Évidemment hormis ces trois réminiscences de son pas si lointain passé, Behemoth fait toujours dans le death metal bien calibré comme il faut, ni trop brutal ni trop calme, histoire de ratisser large. Les compositions paraissent toujours aussi artificielles grâce à une production malhabile totalement gonflée aux stéroïdes et des effets sur le chant qui commencent, et c'est une première, à prendre le pas sur les qualités vocales de Nergal. Inferno demeure le seul à impressionner par sa qualité de jeu vu que les guitares et la basse continuent leur repos dominical sur tout le reste de l'album en assurant le strict minimum. On en oublierait presque qu'avant
Demigod, Behemoth a fait dans le black metal, puis dans le black/death, démontrant un certain effort dans le développement de mélodies plus élaborées qu'un enchaînement de trois accords et d'un trémolo sur deux notes... Mais passons, là n'est plus l'intérêt de Behemoth apparemment.

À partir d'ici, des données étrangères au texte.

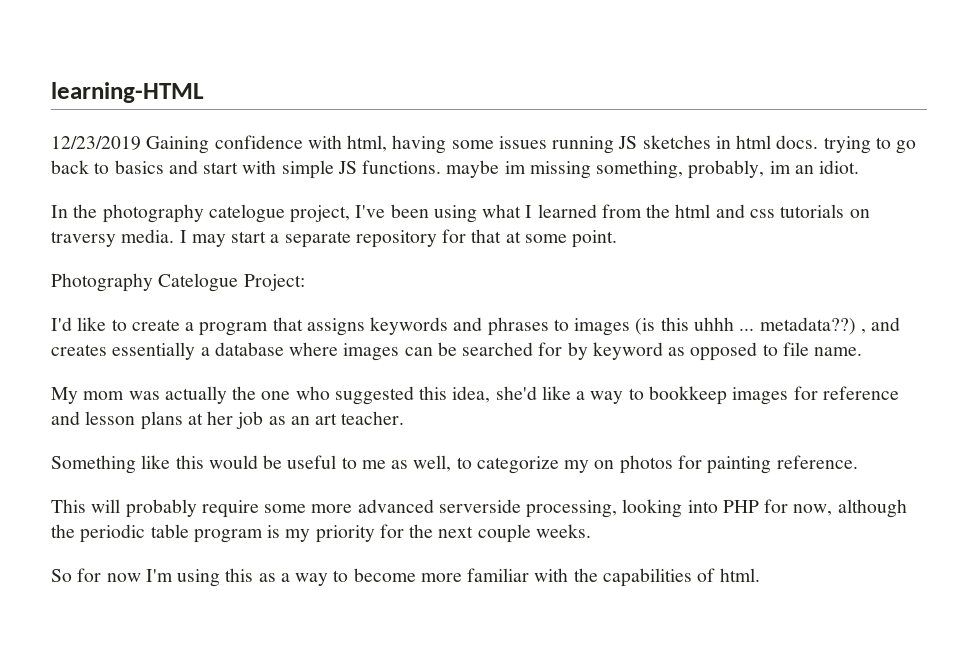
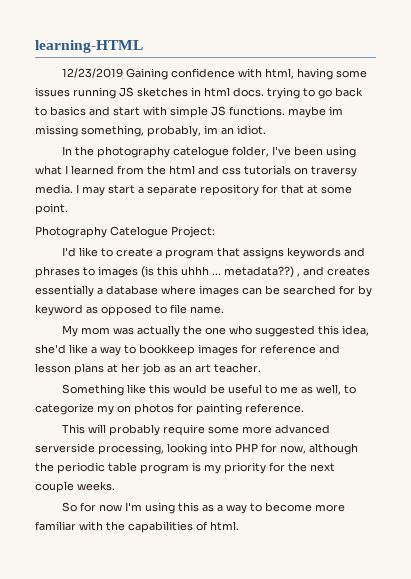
[290,205,351,223] project, -> [232,146,270,157] folder,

Le groupe retombe malheureusement dans ses travers avec des « He Who Breeds Pestilence » et « Alas Lord Is Upon Me » anecdotiques qui n'auraient pas fait tache sur le dernier album, des morceaux sans saveur qui, s'ils ont le mérite de ne pas être des purges, n'en sont pas pour autant d'une qualité exceptionnelle. « Defining Morality Ov Black God » est du même tonneau, et retombe précisément dans le travers de
The Apostasy, où la batterie blaste sans discontinuer alors que les guitares se contentent du minimum syndical, faisant passer toute la densité sonore et du même coup une bonne partie de la brutalité du morceau au placard.
Bon tout de même, je me dois le reconnaître, ces morceaux passent pour des merveilles de composition à côté de « Ov Fire And The Void » et « Lucifer », qui sont des mid-tempos totalement miteux. Je passerai rapidement sur le fait que l'intro de « Ov Fire And The Void » (vous savez, ce morceau pour lequel le groupe a tourné un clip et enfilé ses plus beaux atours dans un élan de soutien à Dimmu Borgir) est totalement pompée sur celle de « The Hidden Law », un des titres de l'excellent
Chaostream de Lost Soul, parce que la comparaison s'arrête là : le morceau de Lost Soul a au moins le mérite de se résumer à autre chose qu'une intro répétée en boucle sans la moindre variation, et pense plutôt à accélérer son propos. La même remarque est envisageable pour « Lucifer », composé d'un seul accord de guitare que viennent surplomber de temps à autres quelques solos, et entrecoupé d'un riff horriblement banal. Le pire, c'est que l'ambiance que le groupe essaye d'instaurer par ces lourdeurs démesurées, la multiplication d'éléments sonores atypiques (larsens en particulier) et la pluralité des voix – grâce à un guest dont la voix ne comporte pas huit couches d'effets pour faire la résonance, la profondeur, la puissance et la justesse – l'ambiance donc, ne parvient jamais à faire mouche. On a pu dénoncer lors de la sortie de
The Apostasy un mimétisme flagrant des Polonais avec Nile – à tort à mon avis puisque Karl et Dallas se souviennent que les guitares se doivent d'aller rapidement dans tout album de brutal death décent – mais cette fois-ci Behemoth s'essaye bel et bien à cet exercice rigoureux et difficile du mid-tempo ambiancé que les américains maitrisent si bien, et se plante en beauté. On est loin de la qualité de ce que le groupe a pu proposer de similaire dans le passé avec des titres comme « As Above So Below » ou « Conquer All », qui n'étaient déjà pourtant pas des références du genre !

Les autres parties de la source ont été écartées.